Making a Migration Down the Mountain View
October 14, 2014
After an exit off the HP 3000, the City of Mountain View is now also saying goodbye to one of its longest-tenured IT pros. Even beyond the migration away from the municipality's Series 957, Linda Figueroa wanted to keep in touch with the HP 3000 community, she reported in a note. "I started working on a Series III back in the 1980s," she said.
But after 38 years with the City, and turning 55, it's time to retire. At a certain time, city employees with as many years as I have get the "when are you retiring?" look. We had 3000s running at the City of Mountain View from 1979 until 2012.
Our first HP 3000 in 1979 was a Series III system (which I just loved; always felt so important pressing those buttons).
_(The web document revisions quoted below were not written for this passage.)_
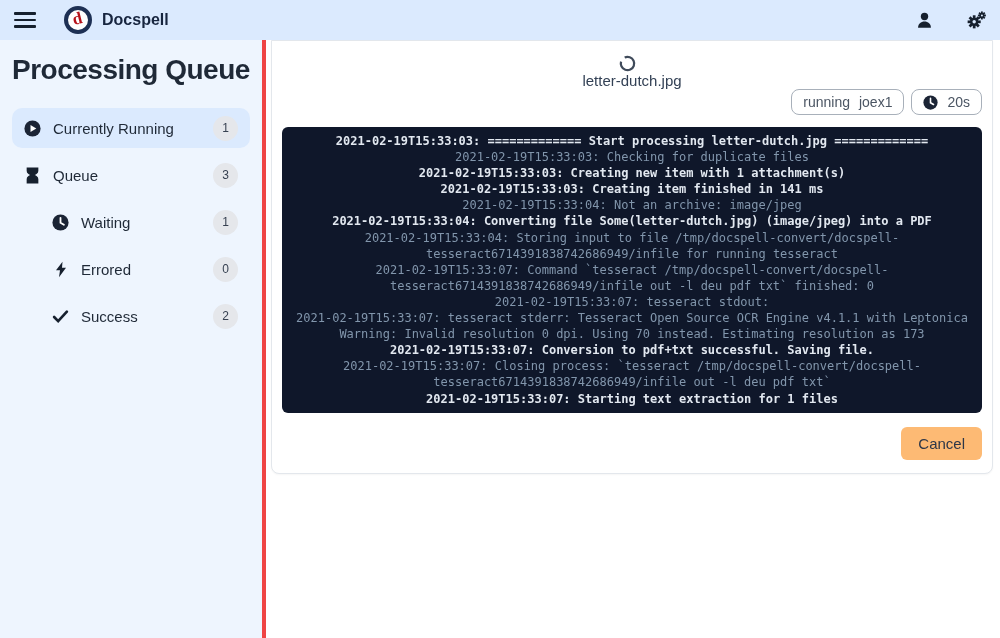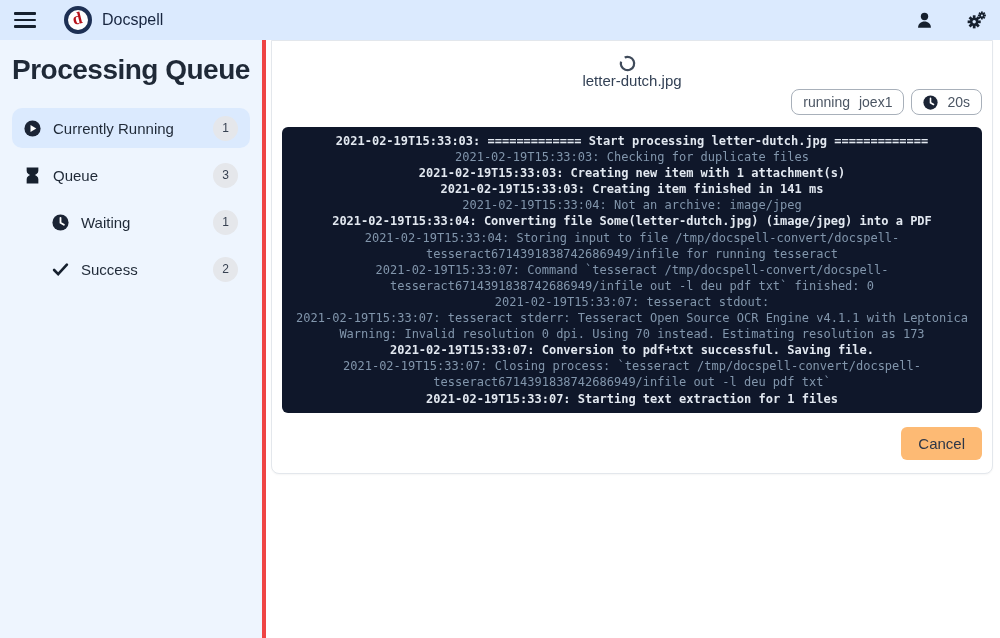--- a/index.html
+++ b/index.html
@@ -12,7 +12,7 @@
   .hamburger span { display:block; height:2.6px; background:#16202e; border-radius:1px; }
   .logo { width:28px; height:28px; border-radius:50%; background:#ffffff; border:4px solid #1d3054; display:flex; align-items:center; justify-content:center; }
   .logo b { color:#b5121b; font-family:"Liberation Serif", serif; font-size:17px; font-weight:bold; transform:rotate(-14deg) translateY(-1px); }
-  .app-title { font-weight:normal; font-size:16px; color:#17253f; margin-left:-4px; }
+  .app-title { font-weight:bold; font-size:16px; color:#17253f; margin-left:-4px; }
   .nav-spacer { flex:1; }
   .nav-icon { width:20px; height:20px; cursor:pointer; display:flex; align-items:center; justify-content:center; }
   .nav-icon + .nav-icon { margin-left:18px; }

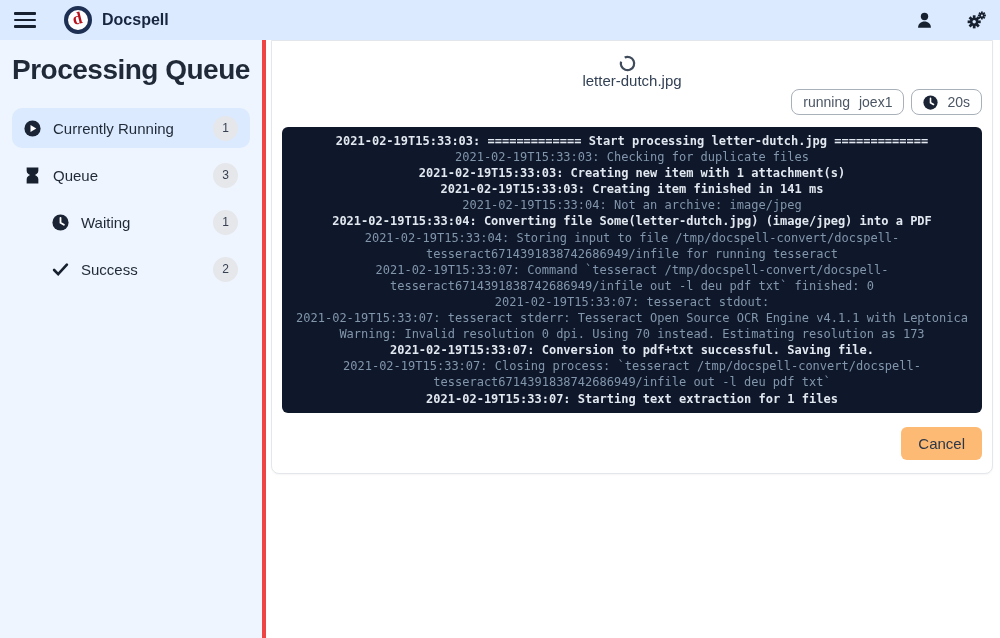--- a/index.html
+++ b/index.html
@@ -132,6 +132,16 @@
       <span class="scount">1</span>
     </div>
 
+    <div class="sitem indent">
+      <span class="sicon">
+        <svg width="14" height="17" viewBox="0 0 14 16">
+            <polygon points="8.5,0.3 2,8.7 6,8.7 5,15.7 12,6.3 8,6.3" fill="#16202e"></polygon>
+          </svg>
+      </span>
+      <span class="slabel">Errored</span>
+      <span class="sspacer"></span>
+      <span class="scount">0</span>
+    </div>
 
     <div class="sitem indent">
       <span class="sicon">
It had a 7970E tape drive, four 7920 disc drives and a printer. Then we moved to the monster Series 68, and ended up with the Series 957 with DLT tapes — no more switching reel-to-reels! I still have my MPE:IV software pocket guide from January 1981. (I couldn't get rid of it — coffee stains and all.)
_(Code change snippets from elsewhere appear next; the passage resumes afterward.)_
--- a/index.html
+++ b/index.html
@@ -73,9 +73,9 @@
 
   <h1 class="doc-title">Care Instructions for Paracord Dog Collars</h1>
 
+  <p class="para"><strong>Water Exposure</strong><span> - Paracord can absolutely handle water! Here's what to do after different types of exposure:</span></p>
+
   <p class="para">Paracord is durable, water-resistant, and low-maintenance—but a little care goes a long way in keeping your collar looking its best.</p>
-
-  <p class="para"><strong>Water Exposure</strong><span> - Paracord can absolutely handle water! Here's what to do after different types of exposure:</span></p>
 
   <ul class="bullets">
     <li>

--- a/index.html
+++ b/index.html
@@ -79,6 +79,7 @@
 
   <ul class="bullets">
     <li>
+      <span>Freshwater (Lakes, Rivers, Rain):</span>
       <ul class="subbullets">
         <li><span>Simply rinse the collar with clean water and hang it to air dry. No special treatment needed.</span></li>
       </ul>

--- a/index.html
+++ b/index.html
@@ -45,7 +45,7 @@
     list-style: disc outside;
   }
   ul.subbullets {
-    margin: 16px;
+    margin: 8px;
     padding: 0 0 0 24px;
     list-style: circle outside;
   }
When Mountain View took down its HP 3000, a couple of years after the switchover, the City turned off all of its other Hewlett-Packard servers, too. Only its software suppliers have made the transition, proving the wisdom that customers are closest to their applications — and leave the platforms behind. But MPE — from System IV to MPE/iX 6.5 — and the HP 3000 did more than three decades of service at Mountain View.
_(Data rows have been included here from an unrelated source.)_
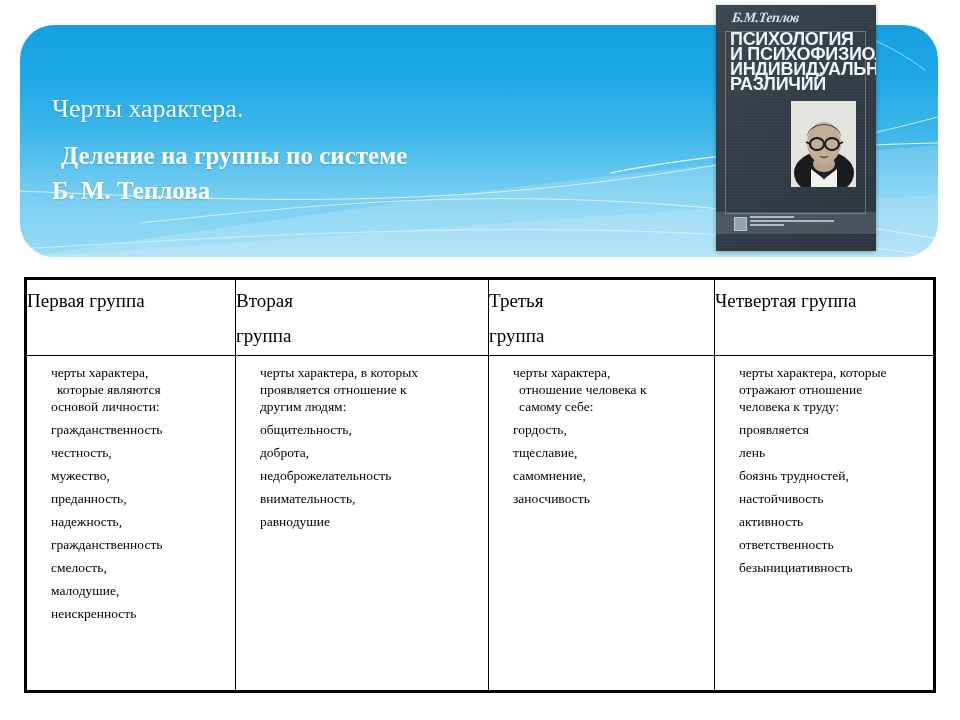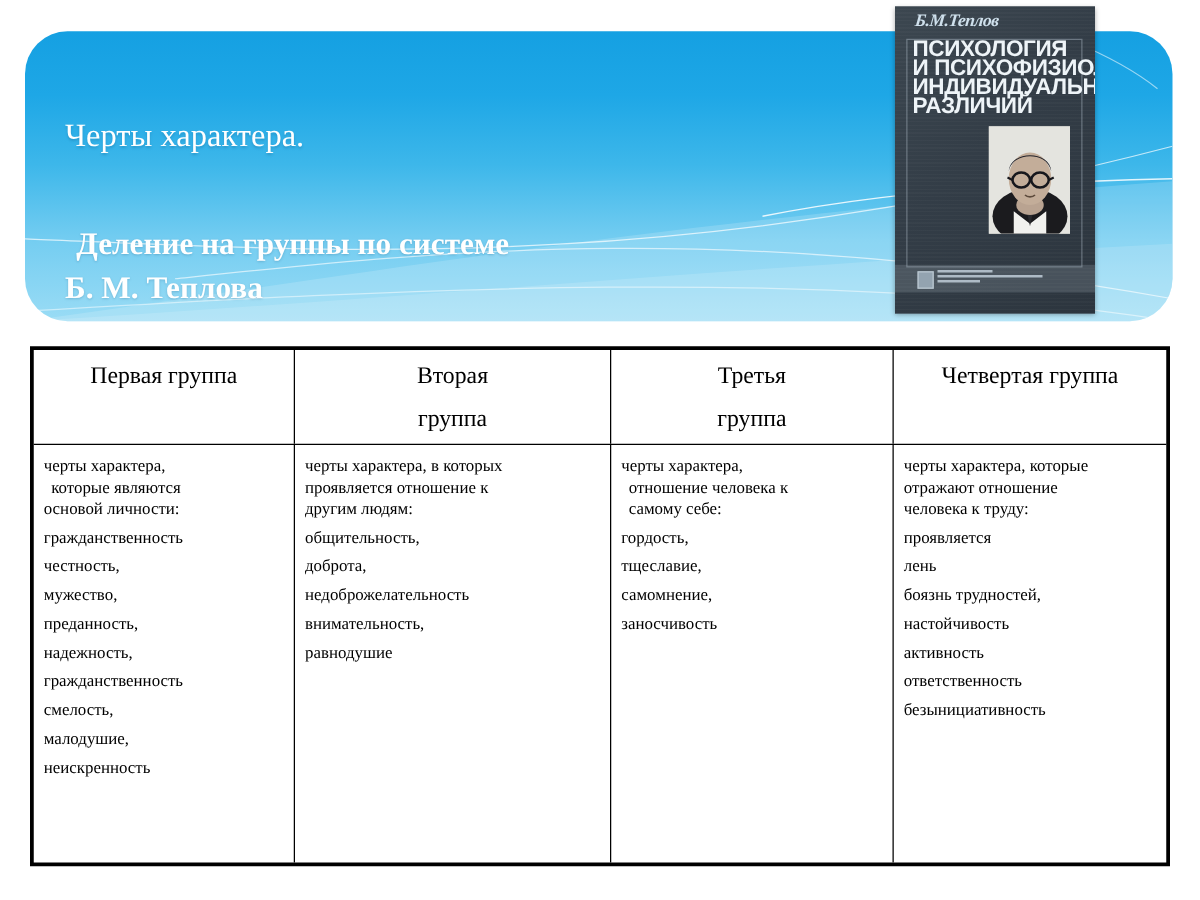--- a/index.html
+++ b/index.html
@@ -153,7 +153,6 @@
     font-weight: bold;
     line-height: 35px;
     text-shadow: 0 1px 2px rgba(0,60,100,0.22);
-    margin-top: 40px;
   }
   #subtitle-line1 { padding-left: 9px; white-space: nowrap; }
   #subtitle-line2 { white-space: nowrap; }

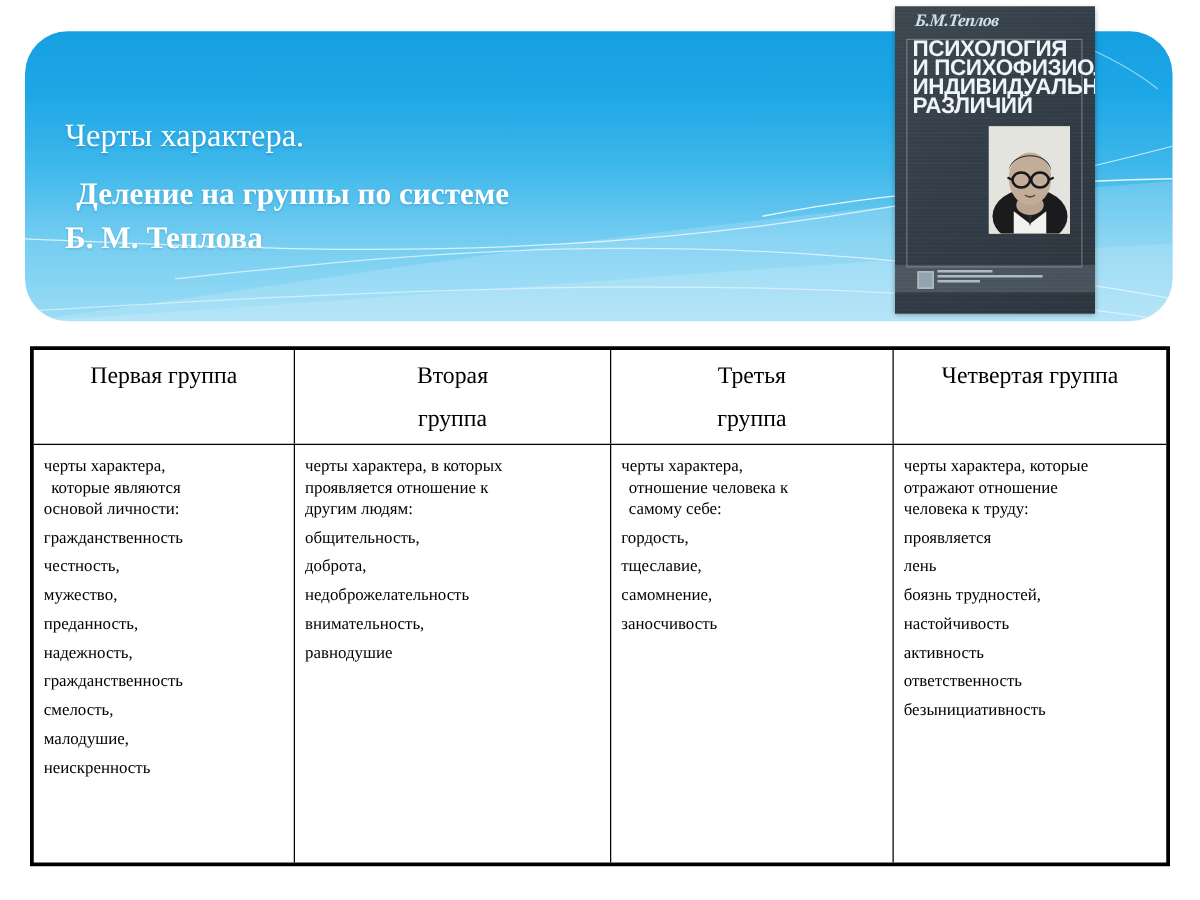--- a/index.html
+++ b/index.html
@@ -197,7 +197,6 @@
   .head-cell {
     font-size: 19px;
     line-height: 35px;
-    text-align: center;
     padding-top: 3px;
     color: #000000;
   }

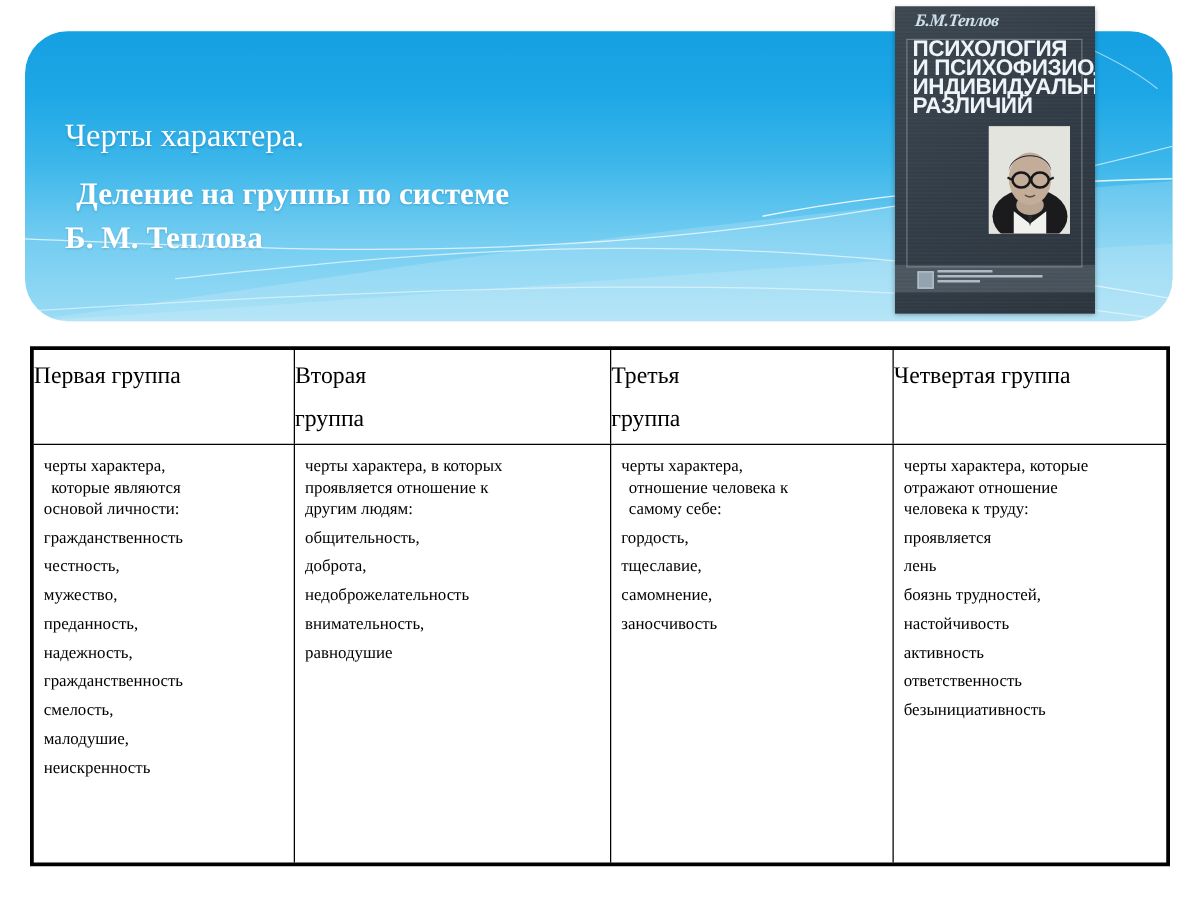--- a/index.html
+++ b/index.html
@@ -203,7 +203,7 @@
   .head-cell .hl { display: block; }
 
   .body-cell {
-    padding: 8px 8px 6px 8px;
+    padding: 8px 8px 6px 24px;
     font-size: 13.5px;
     color: #000000;
   }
"Up until 2012 we had an HP 9000 Unix system running our IFAS accounting software from SunGard Bi-Tech. These computers were also replaced by Dell servers."
The veteran IT manager added that she used Adager, Suprtool, Reflection and several other products on the 3000. "I also used VEsoft's products, Figueroa said. [VEsoft founder] "Vladimir Volokh would make site visits once a year for years, begging me to update our software."